Die Rapperin Alyona Alyona hat eine erstaunliche Karriere hingelegt. Das belegt auch der Erfolg ihres neuen Albums „Galas“.

Rapperin Alyona Alyona

Die ukrainische Rapperin Alyona Alyona Foto: Alexander Dobrev

Alyona Alyona muss laut lachen, schüttelt sich sogar, sodass das Bild verwackelt. Die ukrainische Künstlerin, die eigentlich Alyona Olehivna Savranenko heißt, sitzt mit knallrotem, sonnenverbranntem Gesicht in einem ägyptischen Hotelzimmer. Im Urlaub führt sie unser Gespräch per Handy-Zoom.

Lachen muss sie über ihre Antwort auf die Frage, wie sie als Künstlerin Corona gemeistert habe. „Ich konnte währenddessen zwar ein Album veröffentlichen, darf aber nicht touren. Mir fällt die Decke auf den Kopf. Wenigstens habe ich TikTok für mich entdeckt, das macht mir einfach Spaß.“ Derzeit hat sie beim sozialen Netzwerk der Wahl von Jugendlichen und Kindern über fünf Millionen Likes. Mehrmals wöchentlich lädt Alyona Alyona dort kurze selbstironische Clips hoch.

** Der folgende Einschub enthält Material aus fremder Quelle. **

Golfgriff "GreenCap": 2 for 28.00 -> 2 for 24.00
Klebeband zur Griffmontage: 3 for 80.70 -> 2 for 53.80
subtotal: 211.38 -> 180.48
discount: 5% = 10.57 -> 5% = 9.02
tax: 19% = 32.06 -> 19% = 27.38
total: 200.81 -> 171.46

„Einfach Spaß“: Um die eigentlich ernste Musik und Karriere der 29-jährigen Frau, derzeit beliebteste Rapperin der Ukraine, zu erklären, sind das wichtige Stichworte. Auf Instagram persifliert Alyona Alyona die makellosen Fotos von normschönen Stars wie Miley Cyrus.

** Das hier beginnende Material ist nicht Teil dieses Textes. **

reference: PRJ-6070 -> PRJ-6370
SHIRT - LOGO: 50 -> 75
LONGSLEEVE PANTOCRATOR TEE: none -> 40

Mit einer Mischung aus Witz und Body Positivity bringt sie das Thema von den Großstädten auch aufs Land. Alyona Alyona, die ursprünglich aus einem Dorf bei Kiev stammt, erreicht via Smartphone jeden Winkel. Sie hat das Internet verstanden. Doch die Künstlerin deshalb nur auf ihre Social-Media-Präsenz zu reduzieren wäre falsch.

Kassetten tauschen und Eminem hören

Alyona Alyona hat die klassische Hip-Hop-Schule durchlaufen. Als Kind schrieb sie kleine Gedichte, tauschte Kassetten mit Freund:innen, stieß so zunächst auf den Brachialsound der US-Crossoverband Limp Bizkit und schließlich auf Eminem. Den Detroiter Gangsta bezeichnet sie als Seelenverwandten ihrer Jugend. „Ich habe kein Wort Englisch verstanden und dennoch seine Texte und Flows imitiert“, erklärt die Künstlerin. Es folgten erste Rapsongs, die kaum jemand hörte, dann kam lange nichts.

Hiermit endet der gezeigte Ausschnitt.